### RECORDS FOR THIS EXERCISE
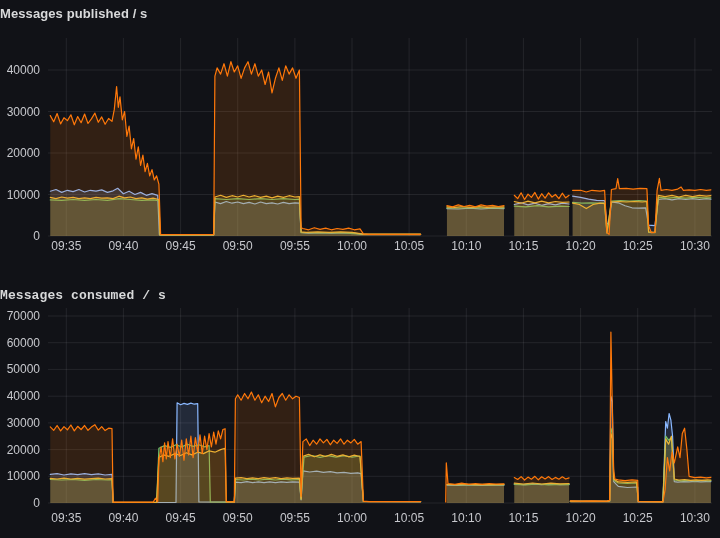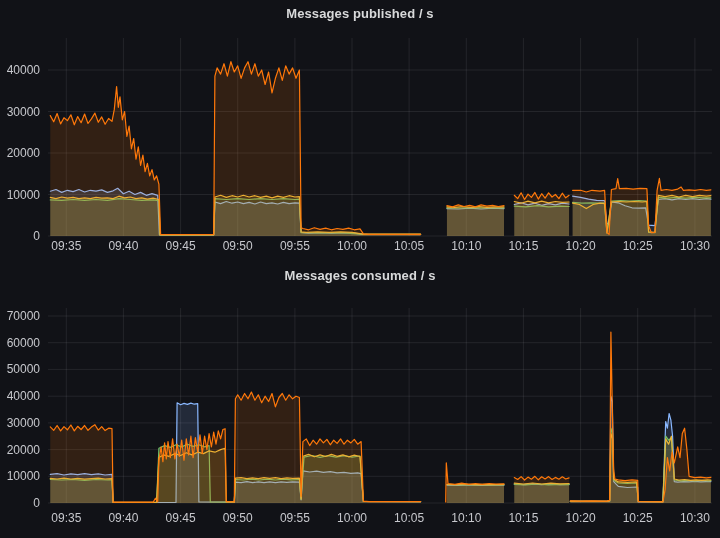--- a/index.html
+++ b/index.html
@@ -10,7 +10,7 @@
   }
   .dashboard{position:relative;width:720px;height:538px;background:#111217;}
   .panel-title{
-    position:absolute;left:0;width:720px;text-align:center;
+    position:absolute;left:0;width:720px;text-align:left;
     color:#d8d9da;font-size:13px;font-weight:600;letter-spacing:.1px;
   }
   #title-published{top:6px;}

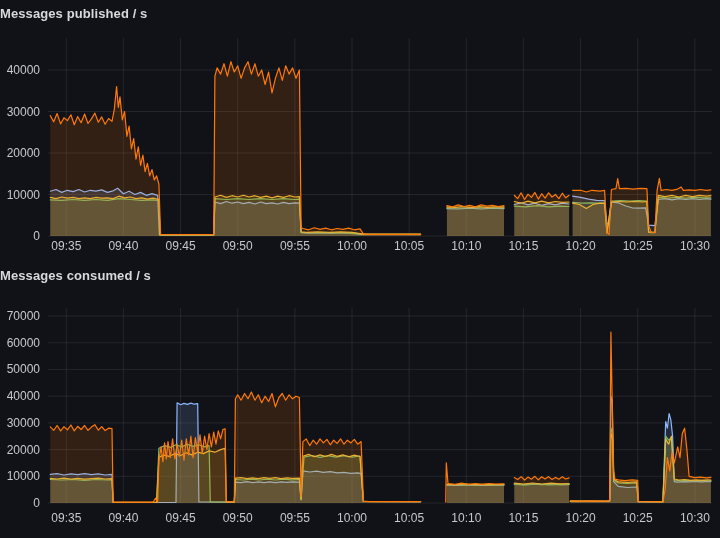--- a/index.html
+++ b/index.html
@@ -14,7 +14,7 @@
     color:#d8d9da;font-size:13px;font-weight:600;letter-spacing:.1px;
   }
   #title-published{top:6px;}
-  #title-consumed{top:268px;}
+  #title-consumed{top:288px;font-family:Liberation Mono, monospace;}
   svg#charts{position:absolute;top:0;left:0;}
   .grid{stroke:rgba(204,204,220,0.10);stroke-width:1;}
   .ylab{fill:#c7c8cd;font-size:12px;font-family:"Liberation Sans",sans-serif;text-anchor:end;}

### TASK PROMPT
Only lines containing "position" belong in the answer; copy every such line from the records.

### ANSWER TO THE EXERCISE
   .dashboard{position:relative;width:720px;height:538px;background:#111217;}
-    position:absolute;left:0;width:720px;text-align:center;
+    position:absolute;left:0;width:720px;text-align:left;
   svg#charts{position:absolute;top:0;left:0;}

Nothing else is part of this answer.